3 Cryptos That Could Disrupt Financial Services
Even in 2022, more than 13 years later Bitcoin First released in January 2009, cryptocurrencies are still mostly characterized by speculation, with market participants trying to time price swings in hopes of making a quick profit. But for true devotees and supporters of the asset class, the belief is that cryptocurrencies and blockchain technology can fundamentally disrupt certain industries.
One of the most promising use cases for cryptocurrencies concerns its potential to disrupt traditional financial services, an industry plagued by excessive risk-taking, misaligned incentives and fee-charging intermediaries. In a similar vein, the top three cryptos to consider are Ethereum (ETH -1.33%), Solana (FLOOR -2.83%)and Aave (AAVE -0.19%).
RJ Fulton (Etherium): Lending platforms like Aave, Maker, Compoundand Curve have become viable options for those who need traditional financial products like borrowing or lending, but prefer to take advantage of the benefits offered by crypto such as anonymity, security, and decentralization. These protocols have minor differences, but they all have the same goal: to provide a blockchain-based alternative to traditional finance, better known as decentralized finance (DeFi). Another important feature they have in common is that they are all built on the Ethereum blockchain.
Ethereum’s rise to second place among the most valuable cryptocurrencies is mainly due to the fact that it was the first blockchain to introduce programmable smart contracts. With smart contracts, developers can then create things like stablecoins, decentralized exchanges, and more specifically, lending protocols.
It might be useful to consider Ethereum as the underlying software on which these DeFi applications are built. Smart contracts are used to automate almost any task that would typically be handled by someone in a traditional financial institution.
Since smart contracts can be customized and programmed to perform particular tasks, they can be designed to do things like ensure there is always a sufficient fund balance to maintain liquidity, pay users when needed , or even set terms for things like interest rates and loans. durations.
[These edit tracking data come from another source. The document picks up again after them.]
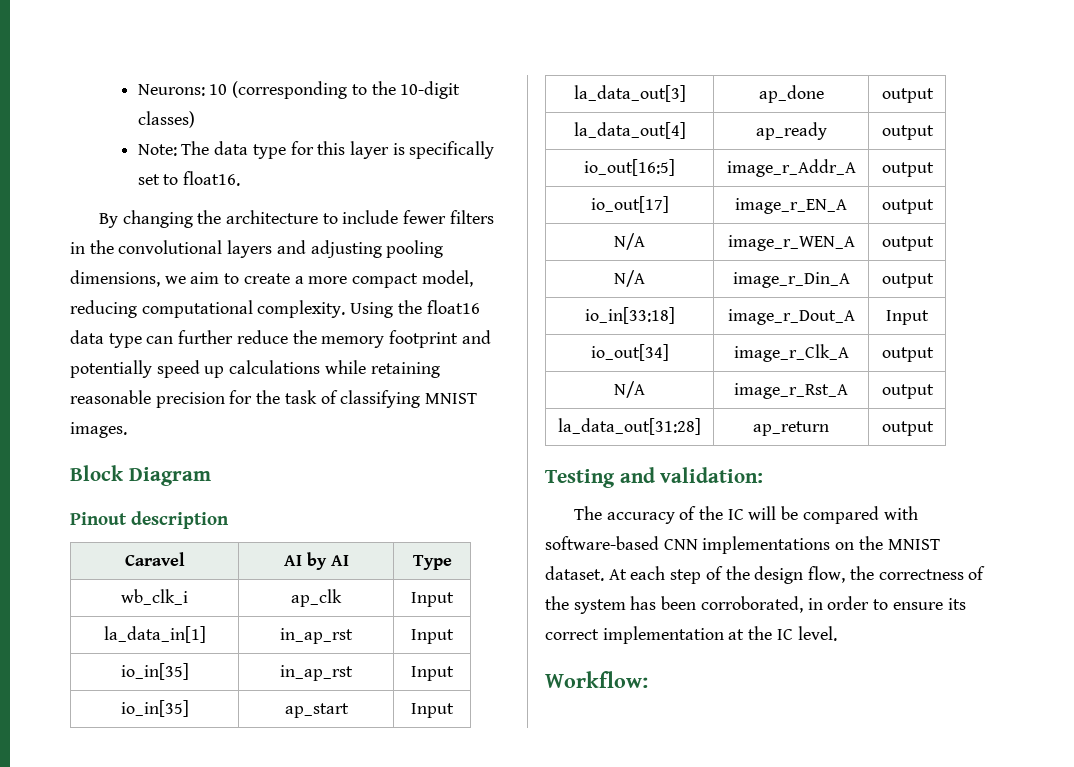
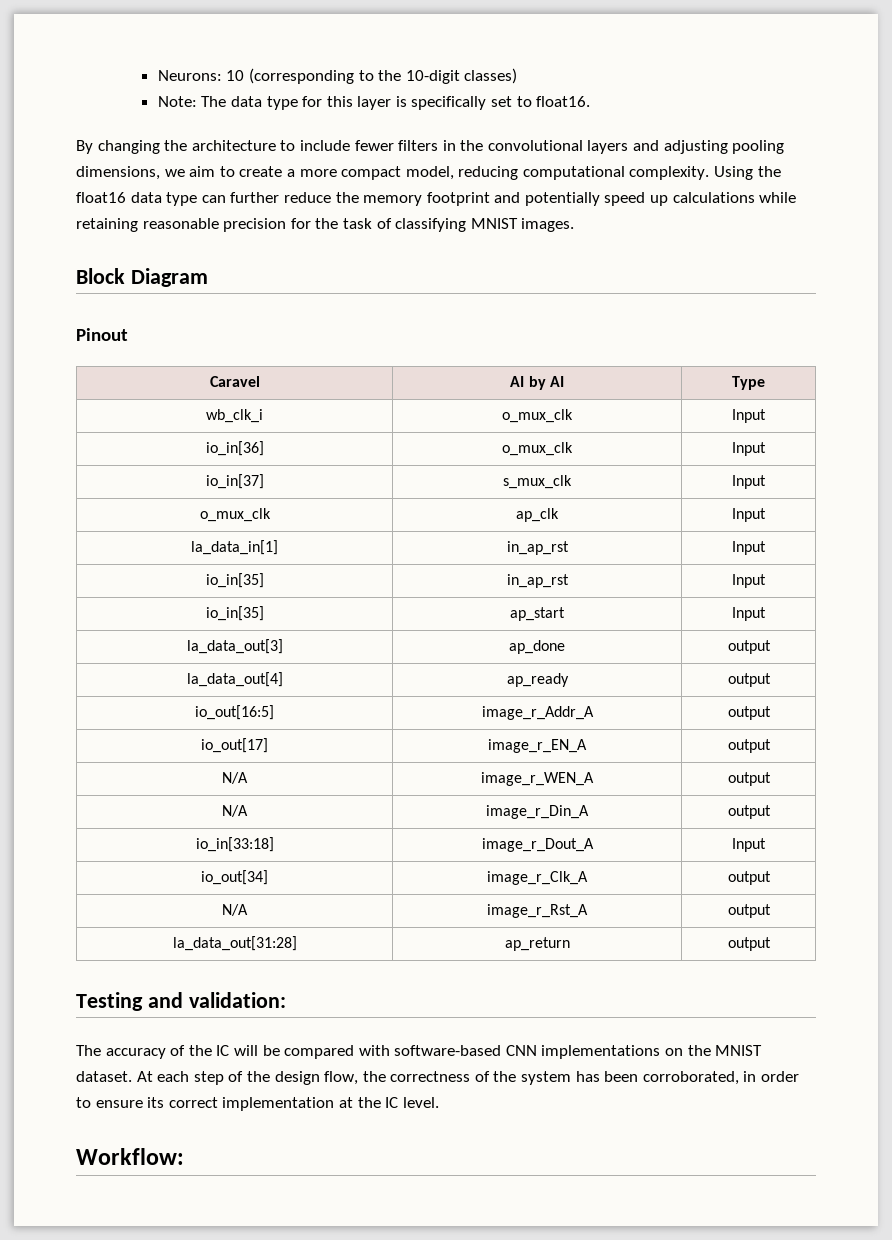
- Pinout description
+ Pinout
- wb_clk_i | ap_clk | Input
+ wb_clk_i | o_mux_clk | Input
+ io_in[36] | o_mux_clk | Input
+ io_in[37] | s_mux_clk | Input
+ o_mux_clk | ap_clk | Input

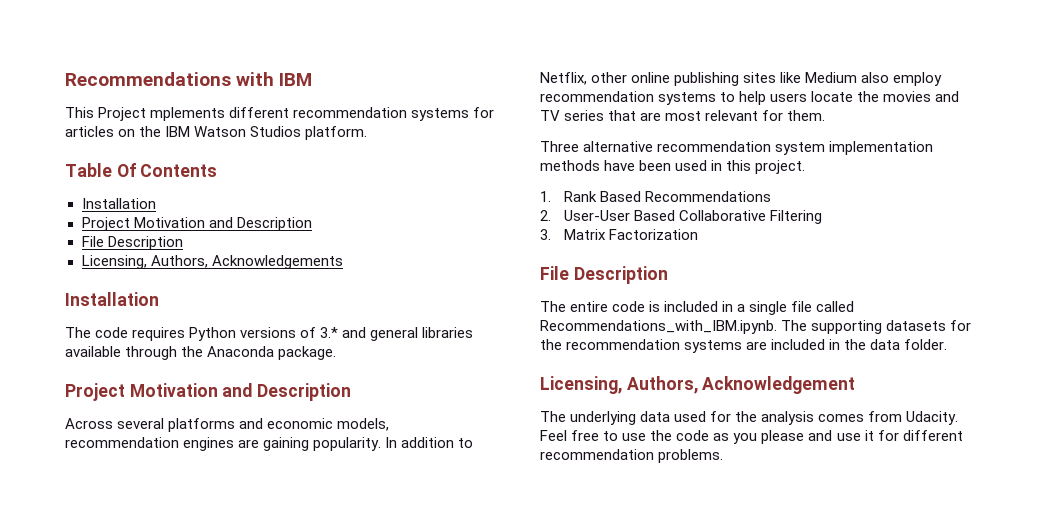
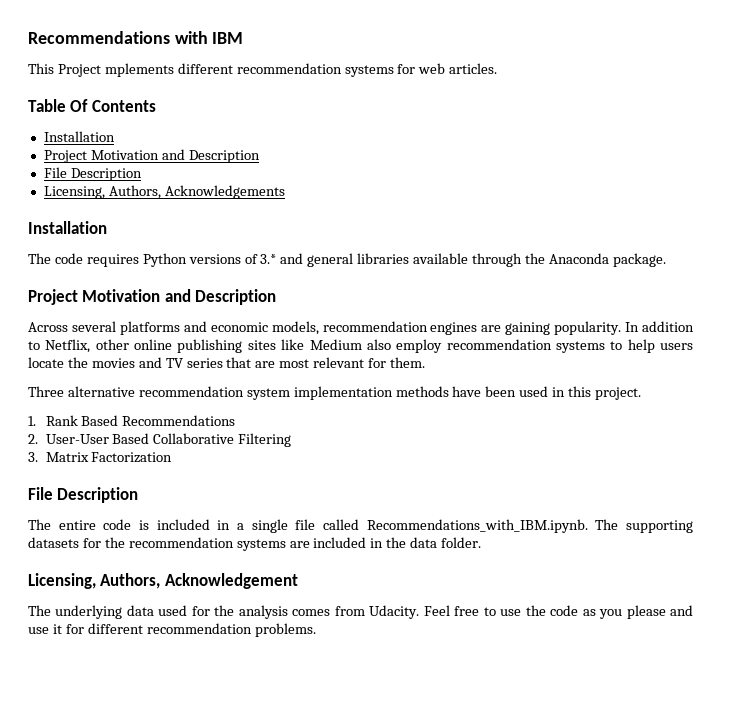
- This Project mplements different recommendation systems for articles on the IBM Watson Studios platform.
+ This Project mplements different recommendation systems for web articles.

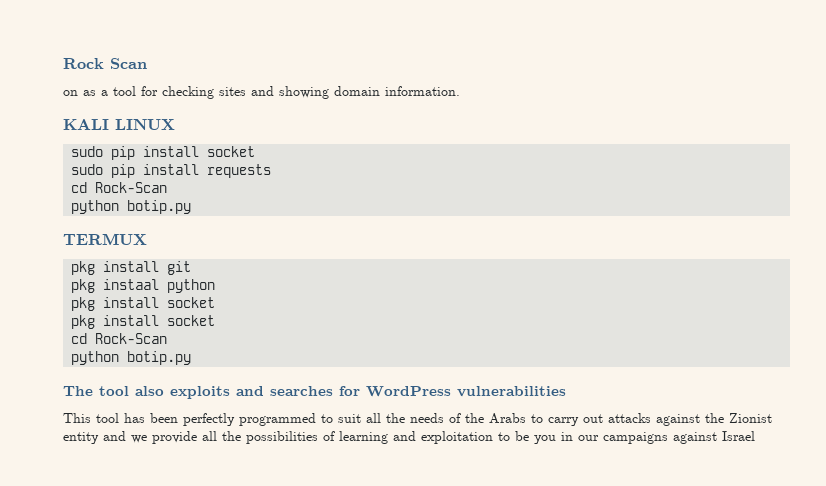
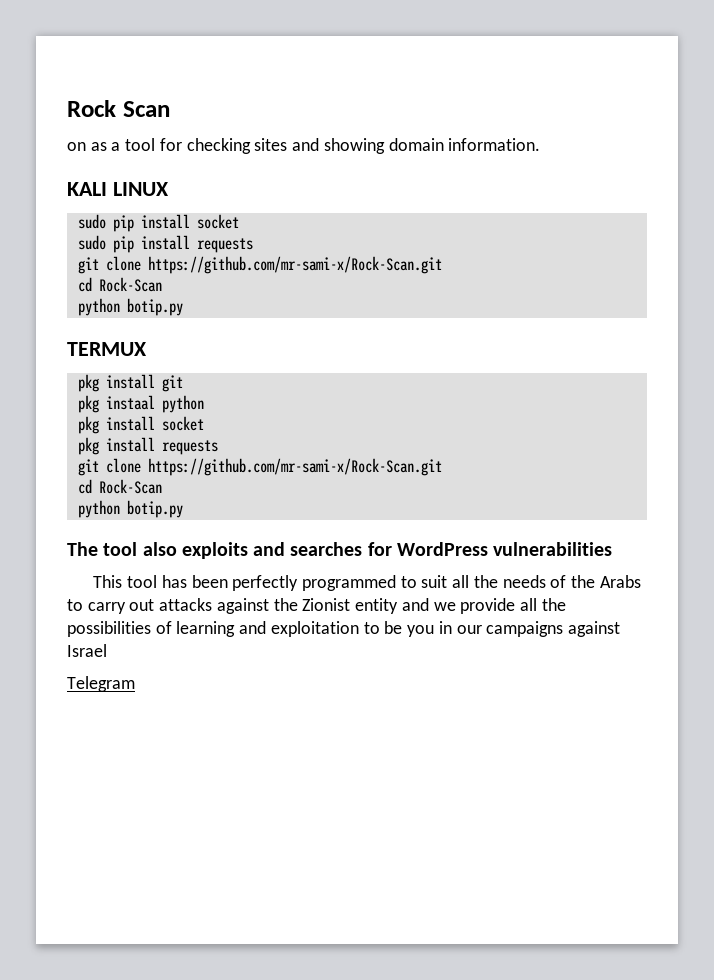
  sudo pip install requests
+ git clone https://github.com/mr-sami-x/Rock-Scan.git
  pkg instaal python
  pkg install socket
- pkg install socket
+ pkg install requests
+ git clone https://github.com/mr-sami-x/Rock-Scan.git
+ Telegram

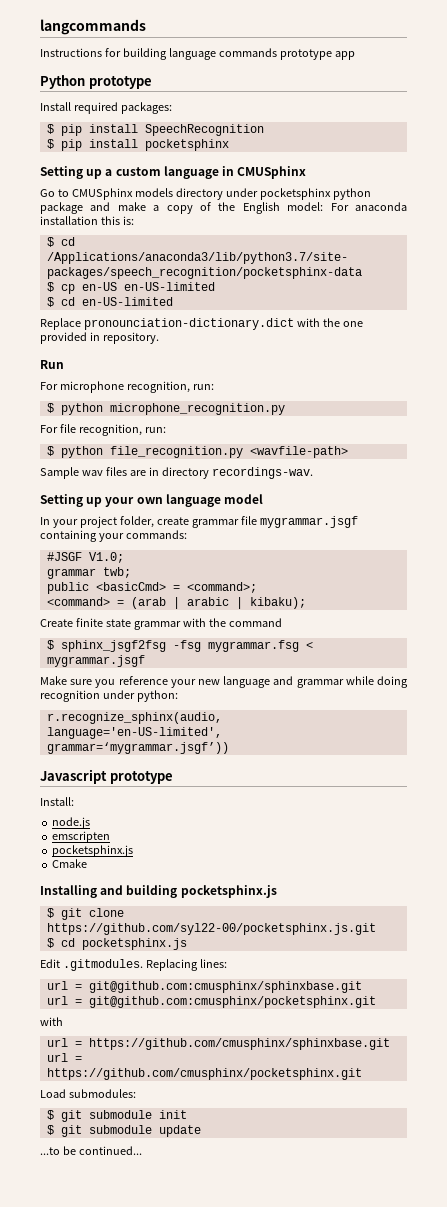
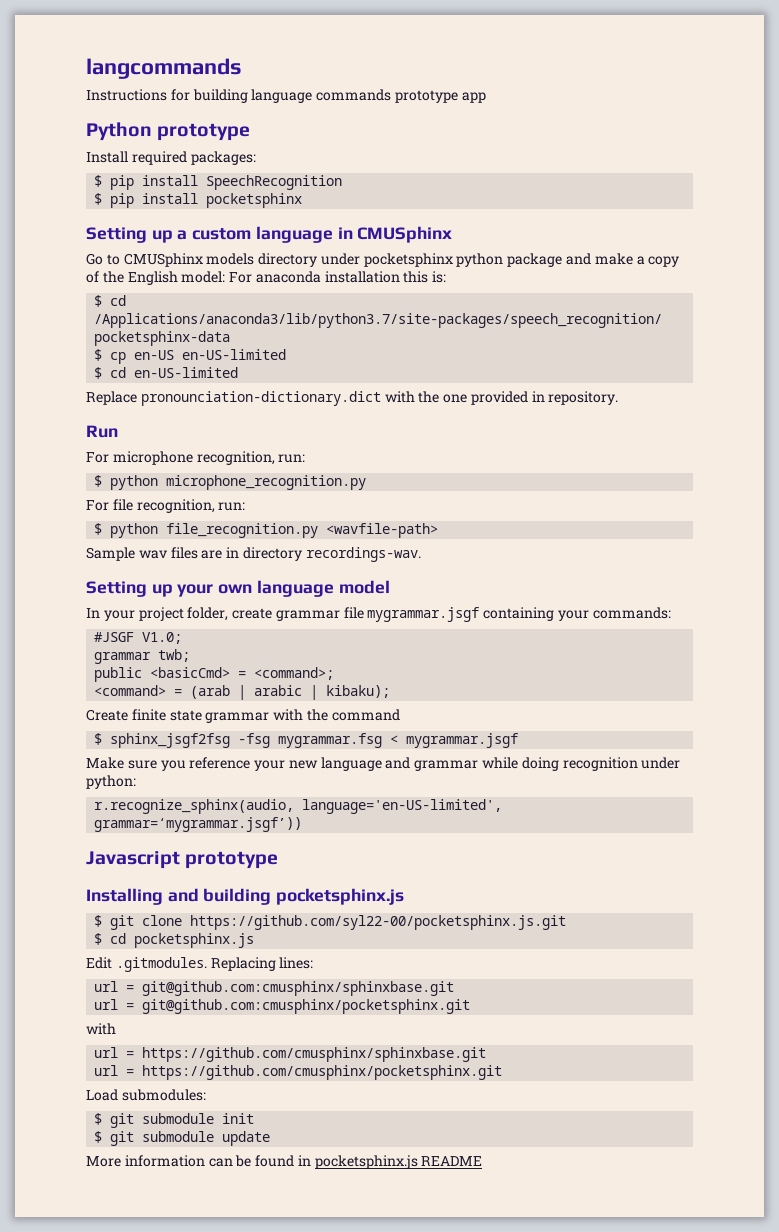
- Install:
- node.js
- emscripten
- pocketsphinx.js
- Cmake
- ...to be continued...
+ More information can be found in pocketsphinx.js README

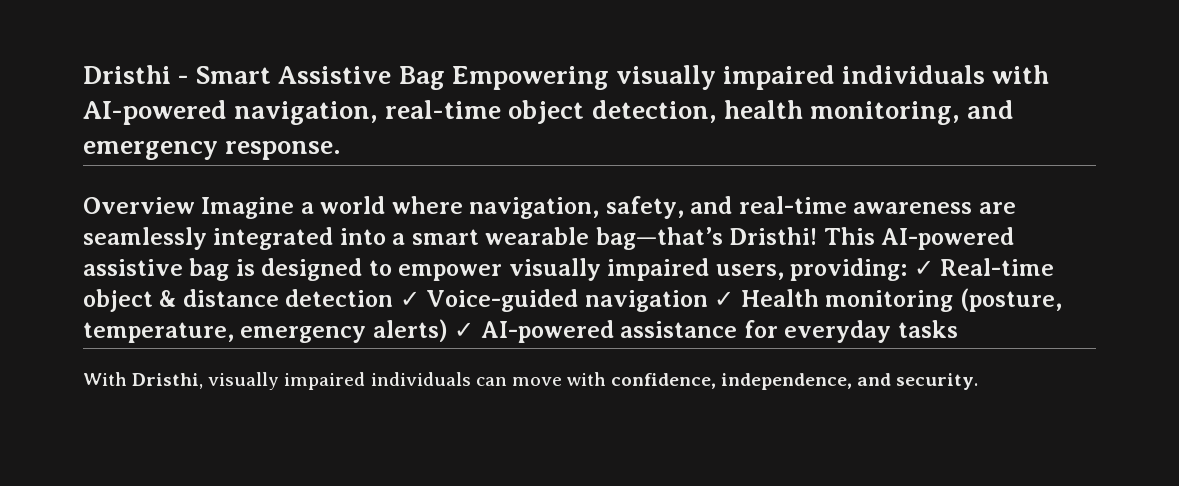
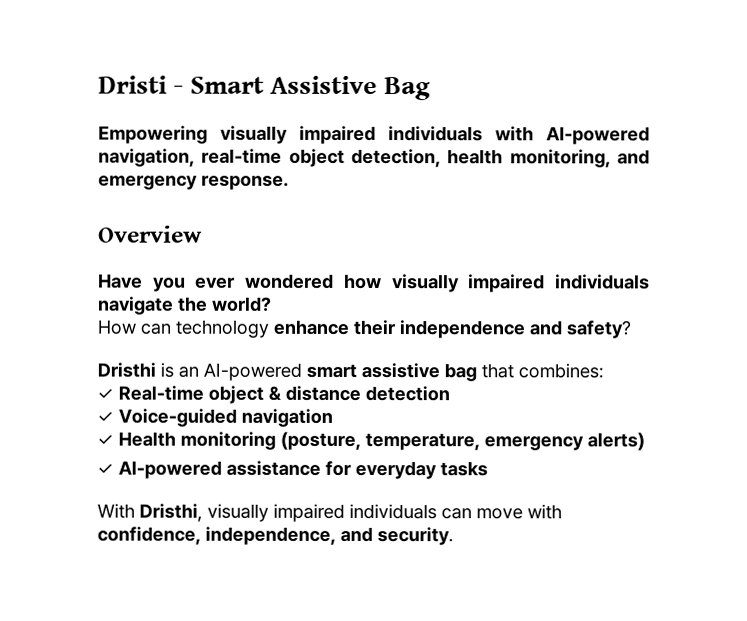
- Dristhi - Smart Assistive Bag Empowering visually impaired individuals with AI-powered navigation, real-time object detection, health monitoring, and emergency response.
+ Dristi - Smart Assistive Bag
+ Empowering visually impaired individuals with AI-powered navigation, real-time object detection, health monitoring, and emergency response.
- Overview Imagine a world where navigation, safety, and real-time awareness are seamlessly integrated into a smart wearable bag—that’s Dristhi! This AI-powered assistive bag is designed to empower visually impaired users, providing: ✓ Real-time object & distance detection ✓ Voice-guided navigation ✓ Health monitoring (posture, temperature, emergency alerts) ✓ AI-powered assistance for everyday tasks
+ Overview
+ Have you ever wondered how visually impaired individuals navigate the world?
+ How can technology enhance their independence and safety?
+ Dristhi is an AI-powered smart assistive bag that combines:
+ ✓ Real-time object & distance detection
+ ✓ Voice-guided navigation
+ ✓ Health monitoring (posture, temperature, emergency alerts)
+ ✓ AI-powered assistance for everyday tasks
Since the inception of Ethereum, the number of blockchains based on smart contracts has increased significantly. New blockchains compatible with smart contracts like Solana, gimbaland avalanche are all struggling to position themselves in the DeFi economy. Despite worthwhile efforts, these competitors have been unable to dethrone Ethereum as the blockchain of choice for DeFi.
Ethereum’s stranglehold on DeFi is no small feat. We can look at a statistic called Total Locked Value (TVL) to compare the collective value of a blockchain’s DeFi ecosystem. If you need to assimilate traditional financial terms, think of it as a company’s market capitalization. Of the $68 billion in all of DeFi, nearly $39 billion is on the Ethereum blockchain. Of that $39 billion, the Aave, Maker, Compound, and Curve loan protocols represent a combined amount of just under $23 billion.
Simply put, without Ethereum there is no DeFi. For this reason, investors looking to find the cryptocurrency that could shake up today’s traditional financial institutions the most don’t need to complicate their search too much. Investors need look no further than the cryptocurrency that is responsible for enabling the creation of DeFi in the first place.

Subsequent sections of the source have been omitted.